No caput do art. 18 da CR/88 é consolidada a opção federativa do Brasil ao vaticinar que “a organização político-administrativa da República Federativa do Brasil compreende a União, os Estados, o Distrito Federal e os Municípios, todos autônomos, nos termos desta Constituição” (BRASIL, 1988). União, estados, Distrito Federal e municípios são, pois, os componentes do Estado federal brasileiro.

Em verdade, as normas jurídicas referentes à organização político-administrativa nacional têm em si todos os atributos que permitem a utilização do verbete “federação” para classificar a forma de Estado adotada pela carta magna hoje em vigor, de modo que o poder político é descentralizado entre os entes federados, cada qual com base territorial distinta (União, estados, Distrito Federal e municípios), todos eles com autonomia recíproca e vinculados a um macroterritório único, correspondente a um só Estado soberano, a República Federativa do Brasil.

Desta forma, a CR/88 adota um sistema de divisão de competências que busca concretizar o equilíbrio federativo “por meio de uma repartição de competências que se fundamenta na técnica da enumeração dos poderes da

União (arts. 21 e 22), com poderes remanescentes para os estados (art. 25, § 1º) e poderes definidos indicativamente para os municípios (art. 30)” (Andrade, 2006, p. 477). Mas, apesar de ter estabelecido estas reservas específicas, o constituinte originário entendeu por bem permitir a delegação de algumas atribuições (art. 22, parágrafo único, CR/88), bem como competências comuns entre as esferas federativas (art. 23 CR/88) e ainda competências concorrentes, mas sendo estas apenas entre União e estados.

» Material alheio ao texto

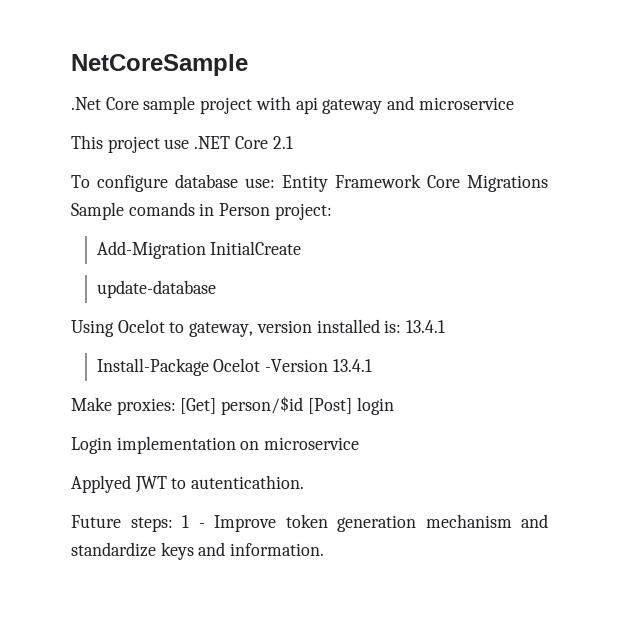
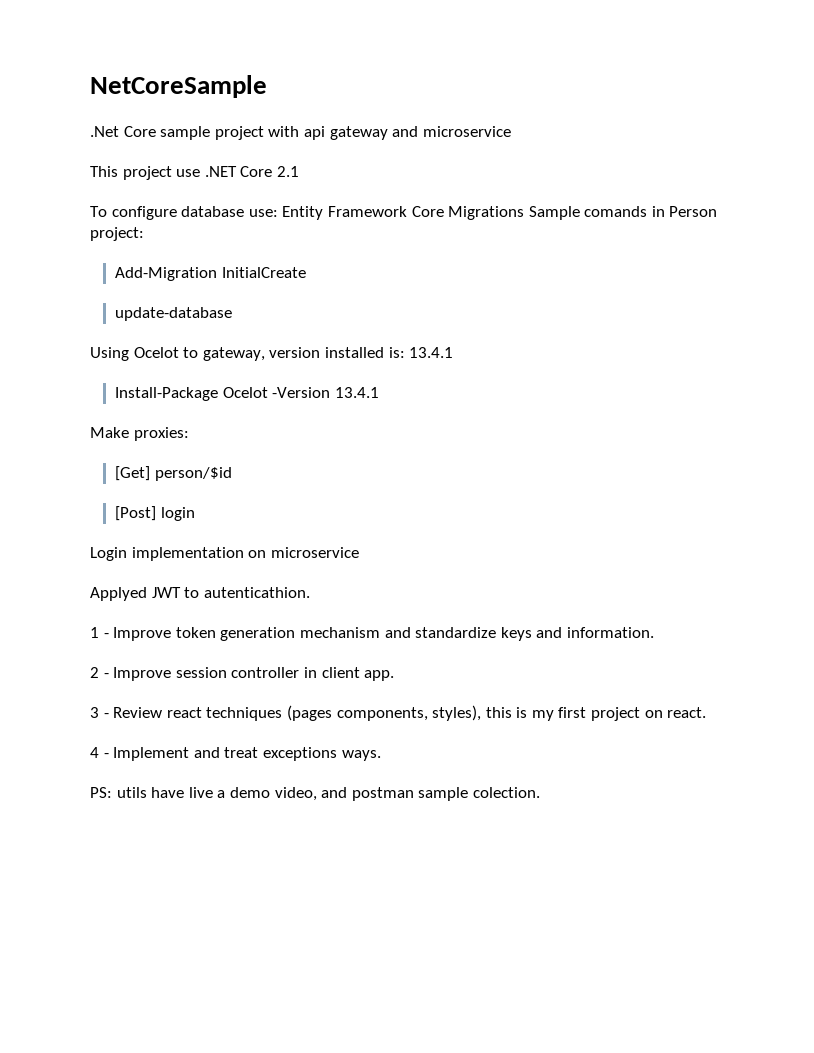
(176, 406) none -> (189, 434) //
(304, 405) none -> (232, 474) //
[71,515,173,532] Future steps: -> (310, 592) none
(325, 549) none -> [90,667,395,681] [90,705,707,721] [90,747,381,761] [90,787,540,801] // 2 - Improve session controller in client app. // 3 - Review react techniques (pages components, styles), this is my first project on react. // 4 - Implement and treat exceptions ways. // PS: utils have live a demo video, and postman sample colection.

A divisão de competências (privativas/exclusivas, concorrentes e comuns) deu-se conforme a matéria a ser tutelada, com espeque na qualificação (ou quantificação) do interesse sobre a qual esta versa. De fato, na CR/88 (Moraes, 1998, p. 259):

“O princípio que norteia a repartição de competências entre as entidades federativas é o da predominância do interesse através do qual [...] à União caberá aquelas matérias e questões de predominância do interesse geral, ao passo que aos Estados referem-se às matérias de predominante interesse regional, e aos municípios concernem os assuntos de interesse local.”

As competências privativas, as quais foram atribuídas à União, referem-se a matérias que têm por base o interesse nacional e que devem ser tratadas do mesmo modo em todo a âmbito nacional, assegurando-se uniformidade em sua aplicação. Aos estados foram relegadas matérias de interesse regional, e, sob a égide do mesmo raciocínio, aos municípios, as matérias que versem sobre interesses locais. A este respeito, Letícia Queiroz de Andrade (2006, p. 43) detalha que:

“Quanto à qualificação jurídica de matérias como de interesse regional e local, embora existam algumas matérias que tenham sido assim qualificadas pela Constituição (respecti-vamente, arts. 25, caput e §§ 1º, 2º e 3º; 30, caput; 39; 144,§ 8º e 182), a especificação das matérias que compõem o campo residual de competências dos Estados e das que compõem o campo local dos Municípios será estabelecida nas respectivas leis, já que tanto não fez a Constituição, respeitando-se, é claro, os parâmetros nela estabelecidos.”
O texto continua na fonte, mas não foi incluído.